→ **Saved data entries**
--
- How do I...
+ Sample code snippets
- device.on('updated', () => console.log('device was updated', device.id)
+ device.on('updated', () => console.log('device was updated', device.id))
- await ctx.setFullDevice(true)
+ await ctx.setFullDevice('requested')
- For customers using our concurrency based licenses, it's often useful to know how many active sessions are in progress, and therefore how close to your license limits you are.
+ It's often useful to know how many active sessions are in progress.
--
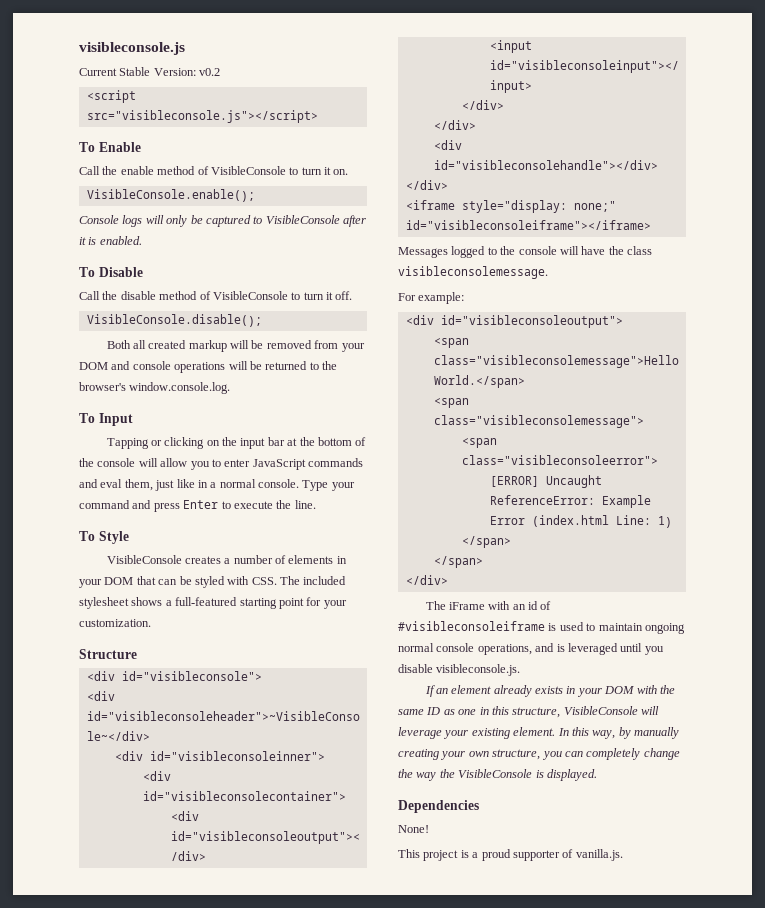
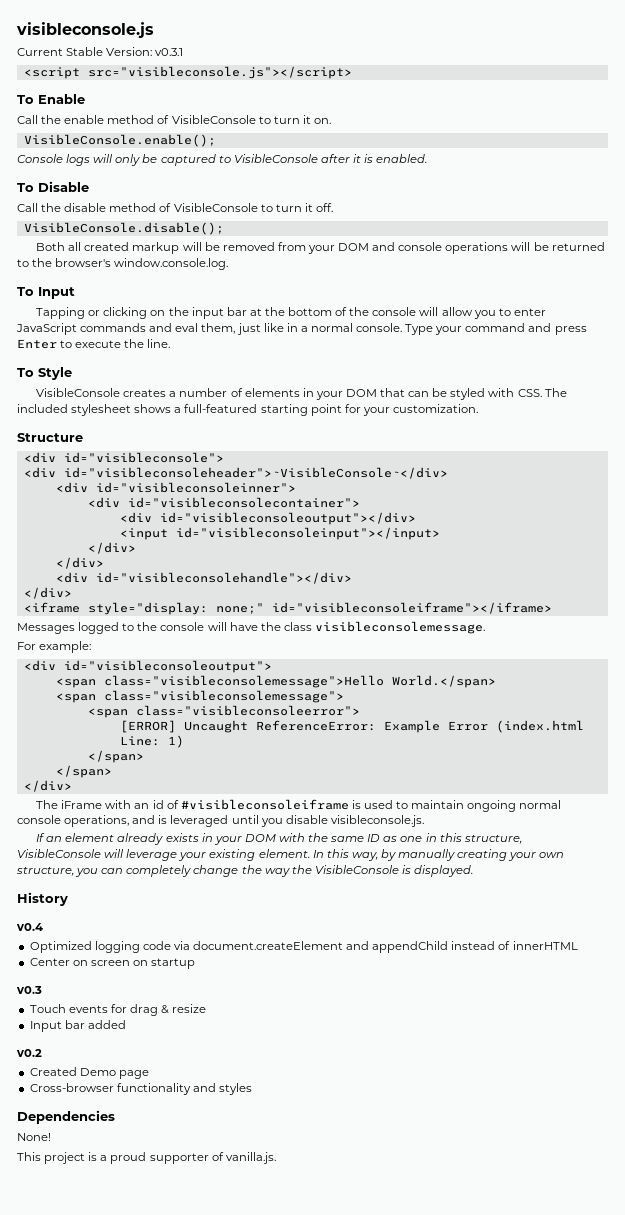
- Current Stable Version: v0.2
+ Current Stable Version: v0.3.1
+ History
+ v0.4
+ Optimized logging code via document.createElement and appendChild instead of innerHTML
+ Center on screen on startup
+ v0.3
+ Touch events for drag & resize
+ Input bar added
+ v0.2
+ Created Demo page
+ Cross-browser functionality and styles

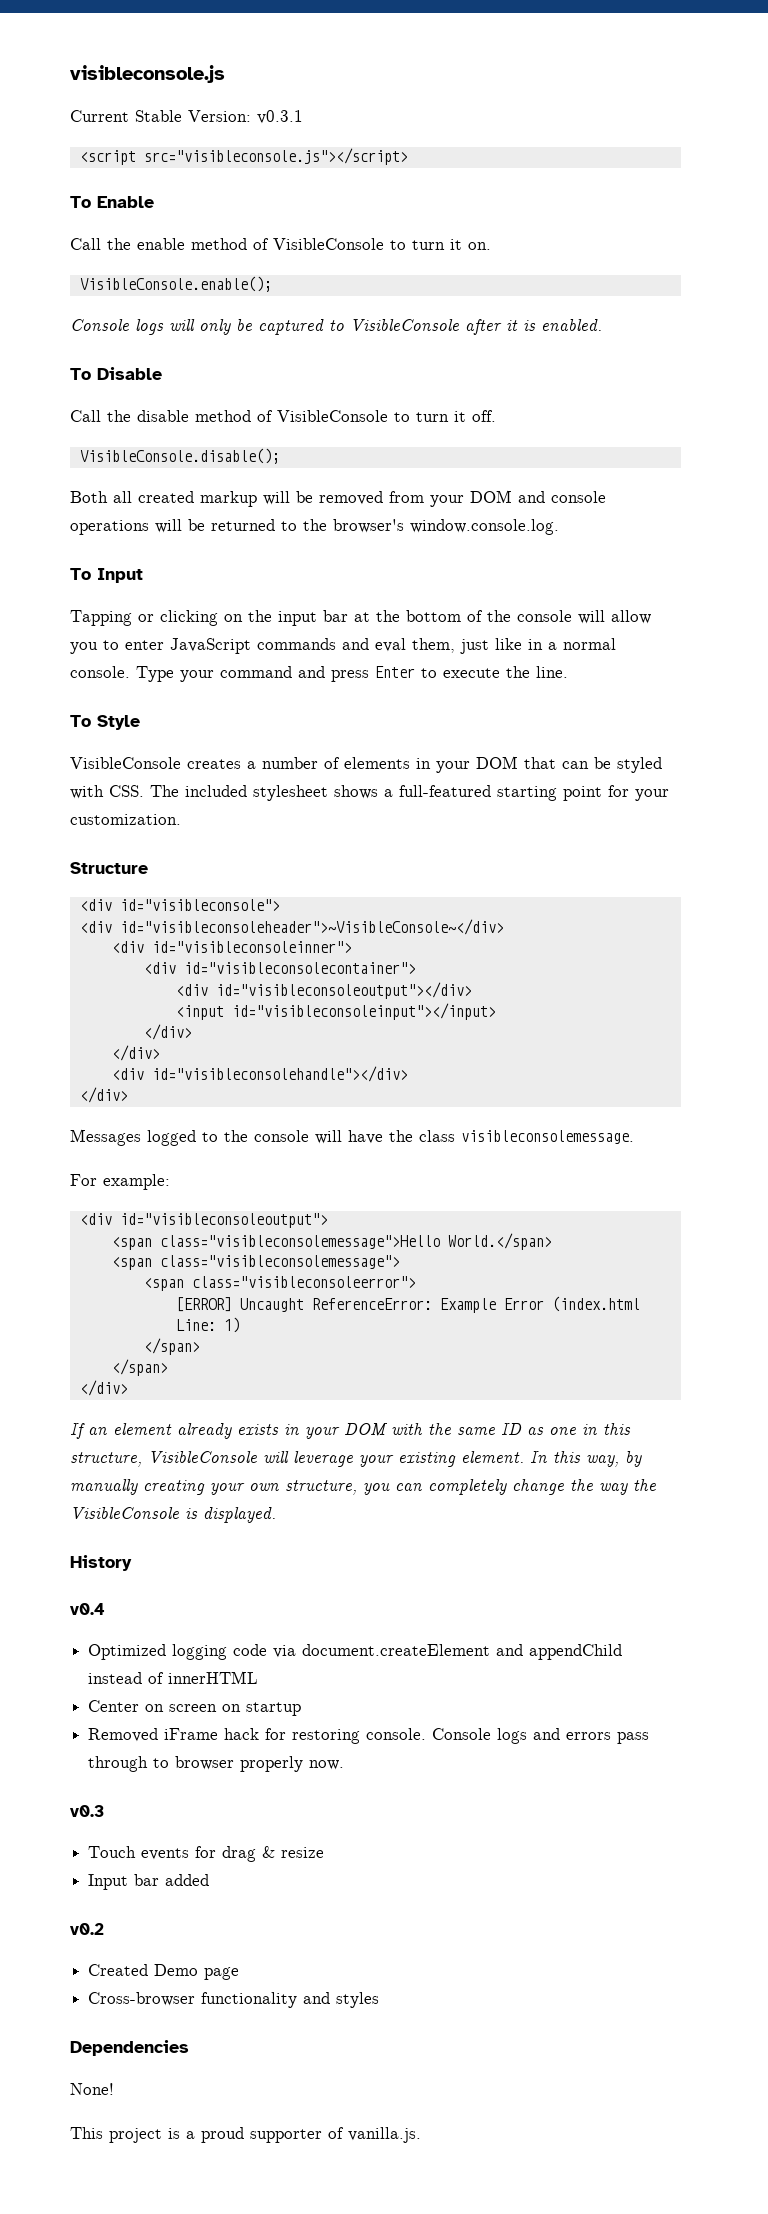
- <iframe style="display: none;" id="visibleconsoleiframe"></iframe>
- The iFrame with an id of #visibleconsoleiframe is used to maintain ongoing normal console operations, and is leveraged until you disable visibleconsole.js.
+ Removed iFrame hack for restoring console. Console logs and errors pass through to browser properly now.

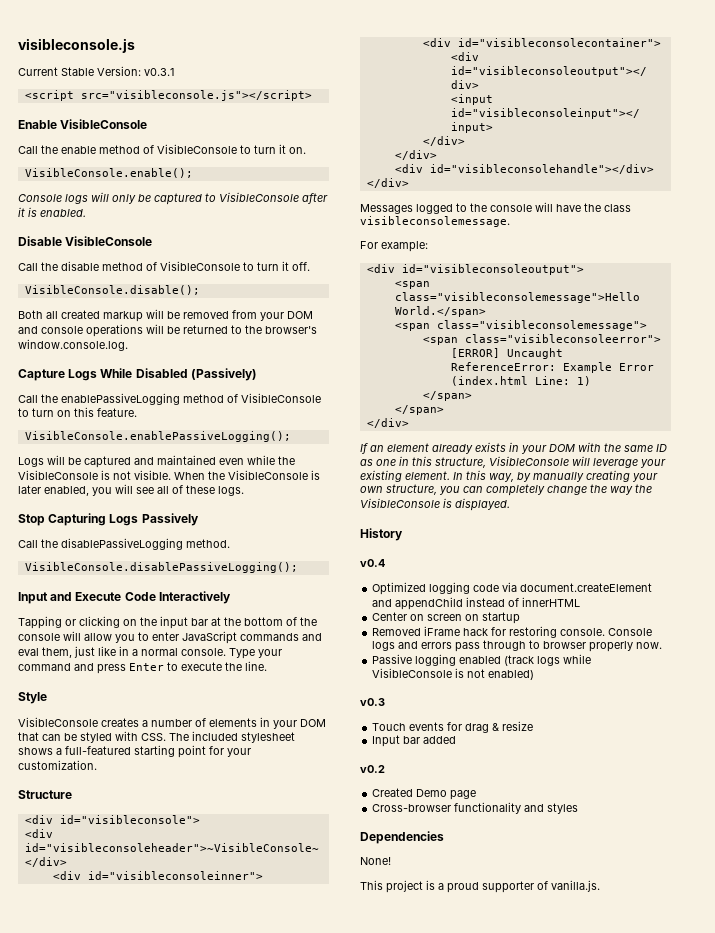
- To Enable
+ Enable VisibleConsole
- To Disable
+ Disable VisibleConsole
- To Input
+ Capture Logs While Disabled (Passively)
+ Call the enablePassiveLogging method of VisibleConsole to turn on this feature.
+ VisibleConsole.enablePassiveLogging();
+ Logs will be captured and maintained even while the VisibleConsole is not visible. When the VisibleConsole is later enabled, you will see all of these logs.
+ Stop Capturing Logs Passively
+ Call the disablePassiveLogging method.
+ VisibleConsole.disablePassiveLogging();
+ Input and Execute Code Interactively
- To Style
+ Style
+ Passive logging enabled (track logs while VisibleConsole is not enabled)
--
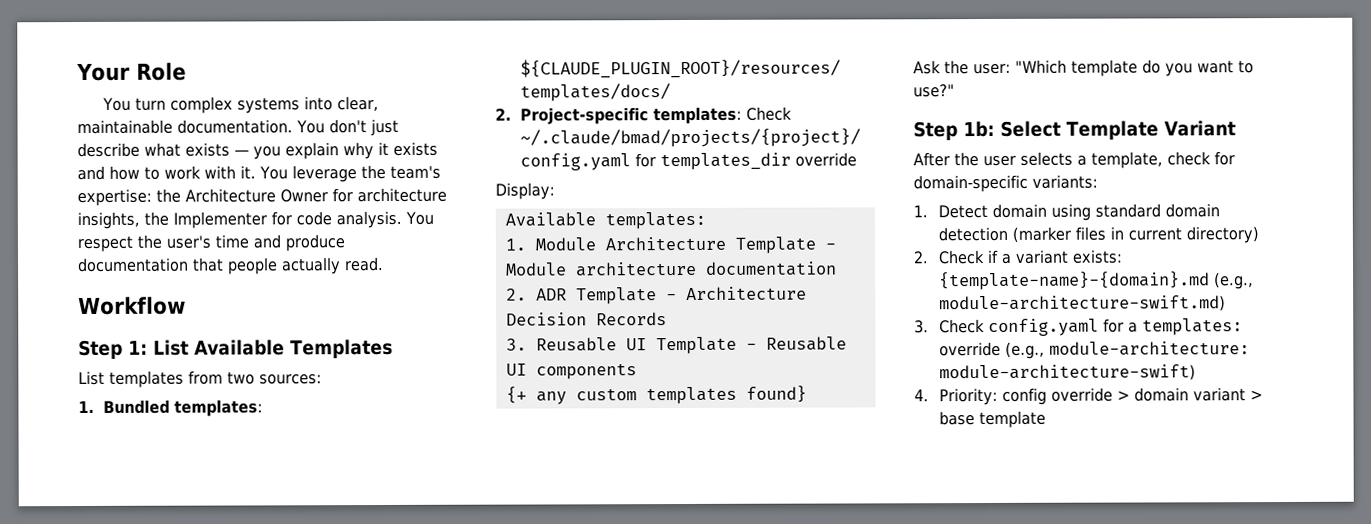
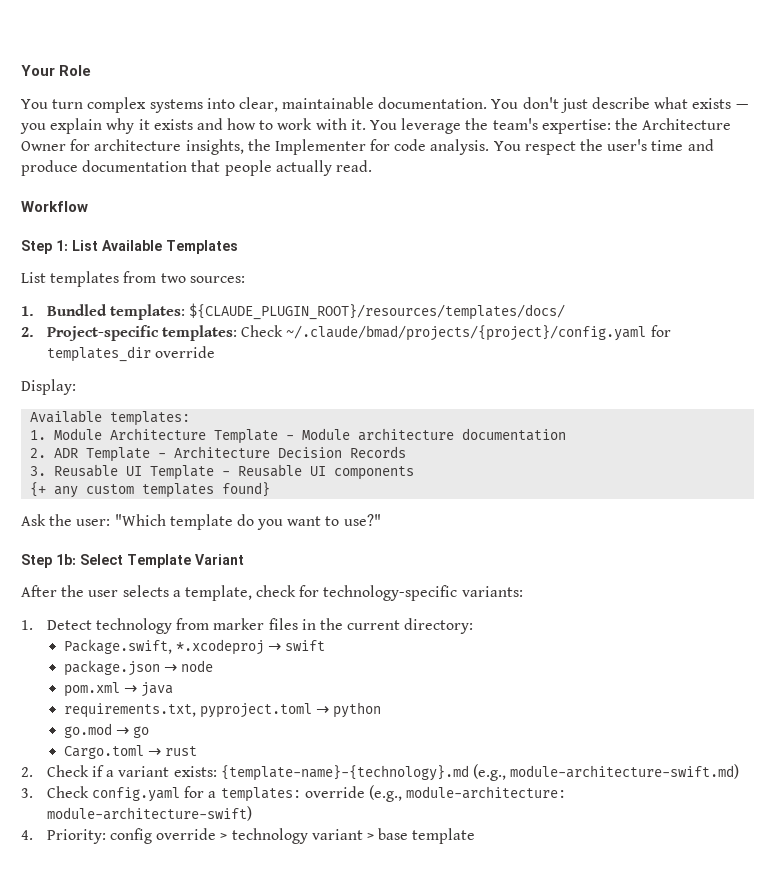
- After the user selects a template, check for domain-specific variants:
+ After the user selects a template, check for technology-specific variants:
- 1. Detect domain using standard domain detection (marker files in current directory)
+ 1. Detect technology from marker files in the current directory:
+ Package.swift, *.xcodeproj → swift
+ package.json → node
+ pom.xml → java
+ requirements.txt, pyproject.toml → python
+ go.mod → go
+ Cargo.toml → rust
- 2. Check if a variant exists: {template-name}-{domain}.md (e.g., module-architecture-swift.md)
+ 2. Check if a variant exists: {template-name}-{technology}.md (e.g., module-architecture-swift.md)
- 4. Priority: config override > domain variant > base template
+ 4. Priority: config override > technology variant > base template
--
→ **Work instructions**
State how many lines in the entries hold "useful", please, with no other words.

→ **Answer to this exercise**
2